Everything in the listing below has to be repeated exactly, except the pictures.

*** Supplied records ***

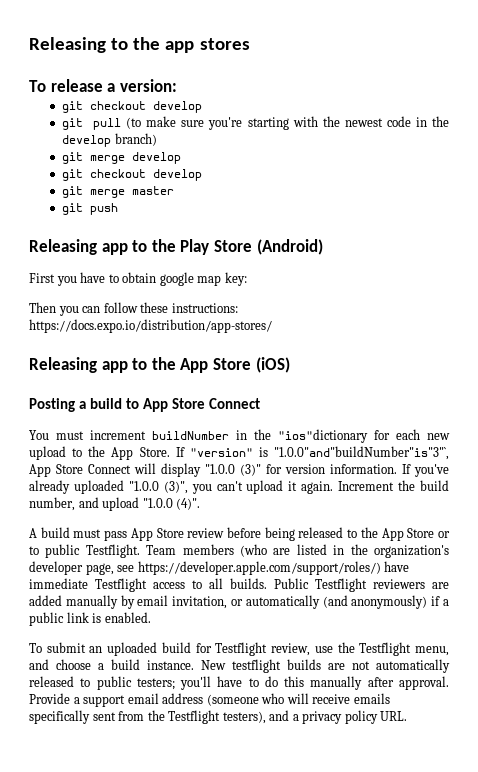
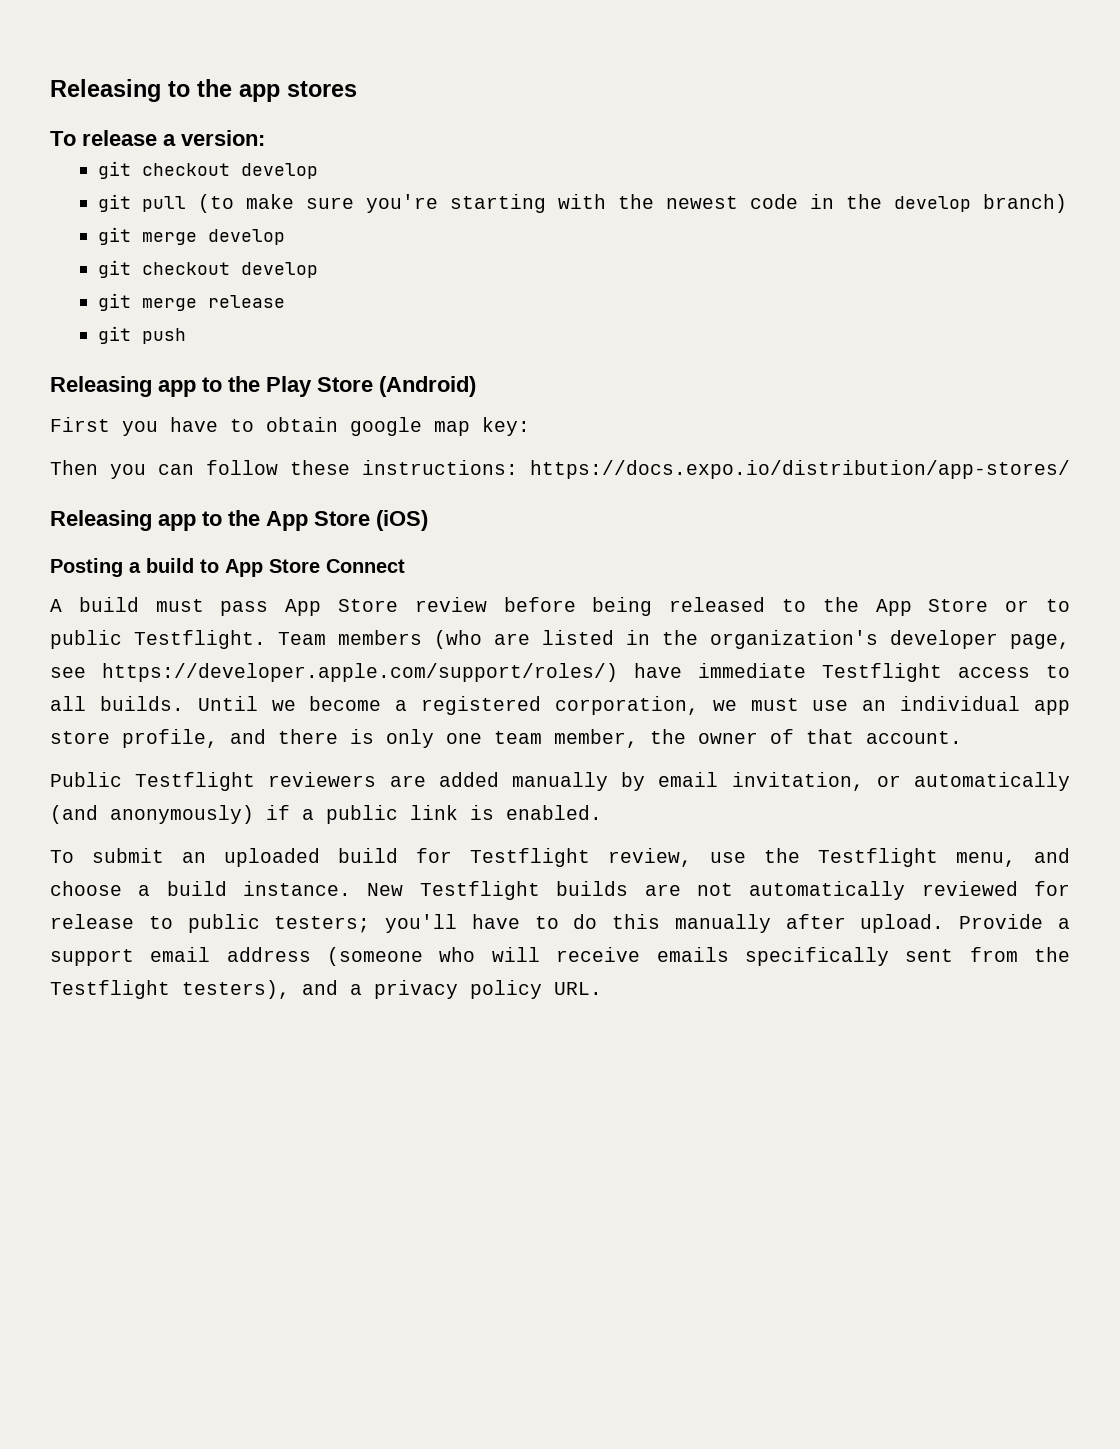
[132,186,175,195] master -> [207,295,285,308] release
[29,429,450,443] [29,446,449,460] [29,463,449,477] [29,480,450,494] [29,497,201,511] // You must increment buildNumber in the "ios"dictionary for each new upload to the App Store. If "version" is "1.0.0"and"buildNumber"is"3"`, App Store Connect will display "1.0.0 (3)" for version information. If you've already uploaded "1.0.0 (3)", you can't upload it again. Increment the build number, and upload "1.0.0 (4)". -> (405, 566) none
(267, 583) none -> [197,696,1070,715] [50,729,962,748] Until we become a registered corporation, we must use an individual app store profile, and there is only one team member, the owner of that account. //
[232,659,281,673] testflight -> [419,881,540,900] Testflight
[29,676,74,687] released -> [921,881,1070,896] [50,914,134,929] reviewed for release
[399,676,449,690] approval. -> [860,914,945,933] upload.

*** End of Supplied records ***

# [Expected answer]
[132,186,175,195] master -> [207,295,285,308] release
[29,429,450,443] [29,446,449,460] [29,463,449,477] [29,480,450,494] [29,497,201,511] // You must increment buildNumber in the "ios"dictionary for each new upload to the App Store. If "version" is "1.0.0"and"buildNumber"is"3"`, App Store Connect will display "1.0.0 (3)" for version information. If you've already uploaded "1.0.0 (3)", you can't upload it again. Increment the build number, and upload "1.0.0 (4)". -> (405, 566) none
(267, 583) none -> [197,696,1070,715] [50,729,962,748] Until we become a registered corporation, we must use an individual app store profile, and there is only one team member, the owner of that account. //
[232,659,281,673] testflight -> [419,881,540,900] Testflight
[29,676,74,687] released -> [921,881,1070,896] [50,914,134,929] reviewed for release
[399,676,449,690] approval. -> [860,914,945,933] upload.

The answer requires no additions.